### Description of the task
Within the listing below, filter for "icon" and copy every matching line.

[Entries supplied]

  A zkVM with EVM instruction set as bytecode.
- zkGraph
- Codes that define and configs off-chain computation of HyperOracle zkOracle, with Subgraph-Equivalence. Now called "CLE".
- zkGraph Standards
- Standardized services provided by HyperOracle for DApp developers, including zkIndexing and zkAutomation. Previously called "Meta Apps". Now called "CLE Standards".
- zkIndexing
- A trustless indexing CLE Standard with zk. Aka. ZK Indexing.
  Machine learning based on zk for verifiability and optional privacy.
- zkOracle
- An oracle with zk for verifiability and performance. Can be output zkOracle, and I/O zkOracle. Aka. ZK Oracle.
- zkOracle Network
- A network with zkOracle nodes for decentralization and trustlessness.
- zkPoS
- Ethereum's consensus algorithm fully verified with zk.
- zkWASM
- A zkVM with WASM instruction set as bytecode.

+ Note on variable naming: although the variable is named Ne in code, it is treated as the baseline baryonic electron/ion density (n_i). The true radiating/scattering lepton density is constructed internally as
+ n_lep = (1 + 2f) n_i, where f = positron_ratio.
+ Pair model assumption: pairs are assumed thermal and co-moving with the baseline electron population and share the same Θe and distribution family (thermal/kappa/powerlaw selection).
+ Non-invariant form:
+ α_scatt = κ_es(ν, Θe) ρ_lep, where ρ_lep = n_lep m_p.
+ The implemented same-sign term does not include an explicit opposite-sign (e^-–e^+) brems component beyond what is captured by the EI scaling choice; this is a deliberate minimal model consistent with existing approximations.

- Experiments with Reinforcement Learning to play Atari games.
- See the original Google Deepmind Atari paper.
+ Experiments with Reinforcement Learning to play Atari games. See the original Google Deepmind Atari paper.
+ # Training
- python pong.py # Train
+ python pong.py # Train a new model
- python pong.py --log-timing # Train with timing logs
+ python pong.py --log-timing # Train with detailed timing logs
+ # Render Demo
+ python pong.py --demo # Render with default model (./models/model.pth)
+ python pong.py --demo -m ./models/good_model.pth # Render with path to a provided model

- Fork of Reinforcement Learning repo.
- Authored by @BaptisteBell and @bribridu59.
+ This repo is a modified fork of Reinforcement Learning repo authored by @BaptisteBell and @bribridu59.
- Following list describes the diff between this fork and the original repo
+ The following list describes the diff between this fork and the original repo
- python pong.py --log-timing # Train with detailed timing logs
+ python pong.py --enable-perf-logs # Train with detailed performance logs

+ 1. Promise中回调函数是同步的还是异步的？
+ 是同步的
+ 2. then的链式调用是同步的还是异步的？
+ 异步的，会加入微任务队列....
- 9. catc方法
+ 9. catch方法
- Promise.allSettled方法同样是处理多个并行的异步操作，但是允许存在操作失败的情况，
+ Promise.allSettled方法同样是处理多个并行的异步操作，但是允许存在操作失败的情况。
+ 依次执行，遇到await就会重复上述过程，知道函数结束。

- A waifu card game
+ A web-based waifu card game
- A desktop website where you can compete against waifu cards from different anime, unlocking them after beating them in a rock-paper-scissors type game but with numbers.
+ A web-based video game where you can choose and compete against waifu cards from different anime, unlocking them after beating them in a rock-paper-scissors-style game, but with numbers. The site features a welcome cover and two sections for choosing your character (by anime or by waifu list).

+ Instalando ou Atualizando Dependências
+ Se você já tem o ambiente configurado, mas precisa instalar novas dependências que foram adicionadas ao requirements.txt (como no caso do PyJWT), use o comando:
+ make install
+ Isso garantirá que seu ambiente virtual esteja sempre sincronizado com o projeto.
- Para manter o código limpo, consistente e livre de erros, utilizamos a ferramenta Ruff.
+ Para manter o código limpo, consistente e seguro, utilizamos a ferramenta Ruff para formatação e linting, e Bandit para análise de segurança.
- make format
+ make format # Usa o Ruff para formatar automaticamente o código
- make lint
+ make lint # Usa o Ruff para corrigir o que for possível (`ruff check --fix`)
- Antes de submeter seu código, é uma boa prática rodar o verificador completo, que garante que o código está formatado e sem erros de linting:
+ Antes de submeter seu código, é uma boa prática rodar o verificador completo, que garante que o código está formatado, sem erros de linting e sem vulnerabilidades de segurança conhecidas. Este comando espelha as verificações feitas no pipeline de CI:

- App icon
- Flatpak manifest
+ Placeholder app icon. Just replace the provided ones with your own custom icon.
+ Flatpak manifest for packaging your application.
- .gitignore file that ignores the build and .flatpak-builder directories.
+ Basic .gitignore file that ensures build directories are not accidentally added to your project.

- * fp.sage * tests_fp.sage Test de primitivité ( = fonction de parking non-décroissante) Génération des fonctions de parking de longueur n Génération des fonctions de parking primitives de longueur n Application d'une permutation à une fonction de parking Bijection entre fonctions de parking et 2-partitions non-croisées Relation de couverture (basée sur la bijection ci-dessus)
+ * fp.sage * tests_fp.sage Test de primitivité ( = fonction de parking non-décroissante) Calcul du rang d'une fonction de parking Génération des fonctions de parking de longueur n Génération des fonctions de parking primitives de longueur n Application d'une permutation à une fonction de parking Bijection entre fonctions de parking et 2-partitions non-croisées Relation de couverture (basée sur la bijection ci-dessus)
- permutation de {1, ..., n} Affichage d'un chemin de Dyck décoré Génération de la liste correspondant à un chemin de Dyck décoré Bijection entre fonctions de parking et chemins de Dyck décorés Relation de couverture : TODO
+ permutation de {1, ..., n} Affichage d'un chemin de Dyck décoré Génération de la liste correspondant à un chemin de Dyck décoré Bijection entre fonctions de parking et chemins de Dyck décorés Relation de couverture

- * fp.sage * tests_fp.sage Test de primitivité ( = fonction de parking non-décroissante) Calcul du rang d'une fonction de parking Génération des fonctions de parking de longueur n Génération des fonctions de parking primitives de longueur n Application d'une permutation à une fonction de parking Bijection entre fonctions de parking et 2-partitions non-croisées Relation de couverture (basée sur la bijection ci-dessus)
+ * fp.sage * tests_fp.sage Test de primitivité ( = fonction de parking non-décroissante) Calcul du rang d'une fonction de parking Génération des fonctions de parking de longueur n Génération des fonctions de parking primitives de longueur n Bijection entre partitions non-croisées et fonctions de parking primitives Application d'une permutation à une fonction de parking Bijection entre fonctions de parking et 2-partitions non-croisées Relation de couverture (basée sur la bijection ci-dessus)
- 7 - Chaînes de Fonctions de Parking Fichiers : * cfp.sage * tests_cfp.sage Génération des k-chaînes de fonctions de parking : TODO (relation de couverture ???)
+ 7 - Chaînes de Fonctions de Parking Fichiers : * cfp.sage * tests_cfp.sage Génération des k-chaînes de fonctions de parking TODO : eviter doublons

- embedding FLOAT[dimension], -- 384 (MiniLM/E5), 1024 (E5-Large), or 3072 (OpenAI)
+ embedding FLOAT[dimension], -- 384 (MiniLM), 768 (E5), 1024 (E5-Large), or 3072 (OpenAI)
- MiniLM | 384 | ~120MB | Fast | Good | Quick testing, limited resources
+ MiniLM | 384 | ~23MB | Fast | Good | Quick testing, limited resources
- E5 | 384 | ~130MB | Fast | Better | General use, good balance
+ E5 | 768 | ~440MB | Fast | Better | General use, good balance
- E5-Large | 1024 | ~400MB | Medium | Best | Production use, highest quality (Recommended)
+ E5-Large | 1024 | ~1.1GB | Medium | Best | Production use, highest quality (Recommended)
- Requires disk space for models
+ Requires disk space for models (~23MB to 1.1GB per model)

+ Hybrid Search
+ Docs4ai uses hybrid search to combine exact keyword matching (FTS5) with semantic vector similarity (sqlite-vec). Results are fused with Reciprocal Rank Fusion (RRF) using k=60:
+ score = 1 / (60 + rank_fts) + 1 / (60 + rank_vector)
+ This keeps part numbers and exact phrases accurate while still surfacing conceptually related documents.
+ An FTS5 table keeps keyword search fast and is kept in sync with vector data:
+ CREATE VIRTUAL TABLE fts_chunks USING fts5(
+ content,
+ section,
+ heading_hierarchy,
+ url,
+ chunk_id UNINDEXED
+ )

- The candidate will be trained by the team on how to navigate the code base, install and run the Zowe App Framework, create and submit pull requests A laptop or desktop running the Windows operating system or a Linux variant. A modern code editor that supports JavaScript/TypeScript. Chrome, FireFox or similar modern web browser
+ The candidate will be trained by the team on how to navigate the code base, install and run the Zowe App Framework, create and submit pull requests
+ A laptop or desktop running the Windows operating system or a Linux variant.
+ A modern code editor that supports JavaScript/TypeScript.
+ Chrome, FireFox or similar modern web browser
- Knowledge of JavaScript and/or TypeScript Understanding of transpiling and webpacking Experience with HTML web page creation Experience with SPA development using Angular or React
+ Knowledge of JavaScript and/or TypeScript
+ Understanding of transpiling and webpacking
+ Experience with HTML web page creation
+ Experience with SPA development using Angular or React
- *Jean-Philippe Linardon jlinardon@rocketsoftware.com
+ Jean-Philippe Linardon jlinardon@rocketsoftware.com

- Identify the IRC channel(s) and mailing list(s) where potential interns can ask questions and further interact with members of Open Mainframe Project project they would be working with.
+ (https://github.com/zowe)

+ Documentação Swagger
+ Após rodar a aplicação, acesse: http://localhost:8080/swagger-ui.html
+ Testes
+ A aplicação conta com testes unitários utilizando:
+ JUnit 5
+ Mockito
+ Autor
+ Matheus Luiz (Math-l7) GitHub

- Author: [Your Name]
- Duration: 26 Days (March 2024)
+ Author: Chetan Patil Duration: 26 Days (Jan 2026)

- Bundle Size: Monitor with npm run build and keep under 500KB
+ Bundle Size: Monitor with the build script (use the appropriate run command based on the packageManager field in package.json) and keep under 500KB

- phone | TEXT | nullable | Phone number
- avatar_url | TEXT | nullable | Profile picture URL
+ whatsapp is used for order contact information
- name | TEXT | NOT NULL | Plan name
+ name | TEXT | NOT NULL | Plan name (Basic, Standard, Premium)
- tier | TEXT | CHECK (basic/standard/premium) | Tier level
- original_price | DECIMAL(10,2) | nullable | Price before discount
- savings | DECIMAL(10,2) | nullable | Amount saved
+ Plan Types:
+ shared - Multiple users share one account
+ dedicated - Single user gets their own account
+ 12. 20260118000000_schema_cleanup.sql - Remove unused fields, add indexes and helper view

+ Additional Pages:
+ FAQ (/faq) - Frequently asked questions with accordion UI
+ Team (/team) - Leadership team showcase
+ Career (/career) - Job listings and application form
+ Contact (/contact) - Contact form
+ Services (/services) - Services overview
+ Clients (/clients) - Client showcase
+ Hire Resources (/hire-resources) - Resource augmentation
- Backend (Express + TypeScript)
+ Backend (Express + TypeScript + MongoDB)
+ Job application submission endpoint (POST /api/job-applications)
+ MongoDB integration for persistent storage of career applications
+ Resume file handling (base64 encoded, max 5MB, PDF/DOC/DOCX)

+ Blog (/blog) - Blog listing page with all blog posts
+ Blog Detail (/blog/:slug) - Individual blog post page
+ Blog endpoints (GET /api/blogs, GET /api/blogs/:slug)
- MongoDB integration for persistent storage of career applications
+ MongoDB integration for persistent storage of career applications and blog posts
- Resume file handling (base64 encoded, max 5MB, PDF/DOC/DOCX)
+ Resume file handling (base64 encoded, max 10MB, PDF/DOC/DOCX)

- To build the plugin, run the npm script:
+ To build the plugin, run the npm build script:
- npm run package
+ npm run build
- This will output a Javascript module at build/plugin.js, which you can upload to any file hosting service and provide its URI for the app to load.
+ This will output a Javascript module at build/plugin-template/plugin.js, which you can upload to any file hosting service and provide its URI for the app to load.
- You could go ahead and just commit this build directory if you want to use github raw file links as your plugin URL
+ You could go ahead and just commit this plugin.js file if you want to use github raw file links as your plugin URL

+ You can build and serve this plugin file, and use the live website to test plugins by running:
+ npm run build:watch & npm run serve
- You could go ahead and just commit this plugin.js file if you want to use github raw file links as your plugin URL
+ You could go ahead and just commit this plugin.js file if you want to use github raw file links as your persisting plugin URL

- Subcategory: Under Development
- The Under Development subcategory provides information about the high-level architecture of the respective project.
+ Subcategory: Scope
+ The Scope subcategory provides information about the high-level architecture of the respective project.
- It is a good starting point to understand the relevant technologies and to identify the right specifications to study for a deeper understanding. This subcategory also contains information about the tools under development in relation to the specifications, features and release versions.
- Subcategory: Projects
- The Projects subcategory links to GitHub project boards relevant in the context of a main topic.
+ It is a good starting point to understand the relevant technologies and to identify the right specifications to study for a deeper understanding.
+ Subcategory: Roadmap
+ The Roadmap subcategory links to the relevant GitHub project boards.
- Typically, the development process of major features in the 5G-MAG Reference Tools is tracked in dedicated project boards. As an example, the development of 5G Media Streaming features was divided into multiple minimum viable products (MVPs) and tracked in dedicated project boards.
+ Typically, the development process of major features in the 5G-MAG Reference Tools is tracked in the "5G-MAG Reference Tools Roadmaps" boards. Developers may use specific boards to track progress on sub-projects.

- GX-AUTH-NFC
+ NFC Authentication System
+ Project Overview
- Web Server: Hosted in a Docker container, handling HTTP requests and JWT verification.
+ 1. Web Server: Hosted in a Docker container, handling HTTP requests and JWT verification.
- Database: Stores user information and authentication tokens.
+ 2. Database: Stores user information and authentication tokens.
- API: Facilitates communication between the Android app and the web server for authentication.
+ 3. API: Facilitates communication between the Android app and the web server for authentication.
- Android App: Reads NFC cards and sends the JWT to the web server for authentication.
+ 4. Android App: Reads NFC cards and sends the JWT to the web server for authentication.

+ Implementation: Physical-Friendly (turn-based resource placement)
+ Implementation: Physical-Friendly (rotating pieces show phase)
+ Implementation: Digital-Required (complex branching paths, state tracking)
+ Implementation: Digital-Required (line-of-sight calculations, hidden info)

[/Entries supplied]

### Written answer
- App icon
+ Placeholder app icon. Just replace the provided ones with your own custom icon.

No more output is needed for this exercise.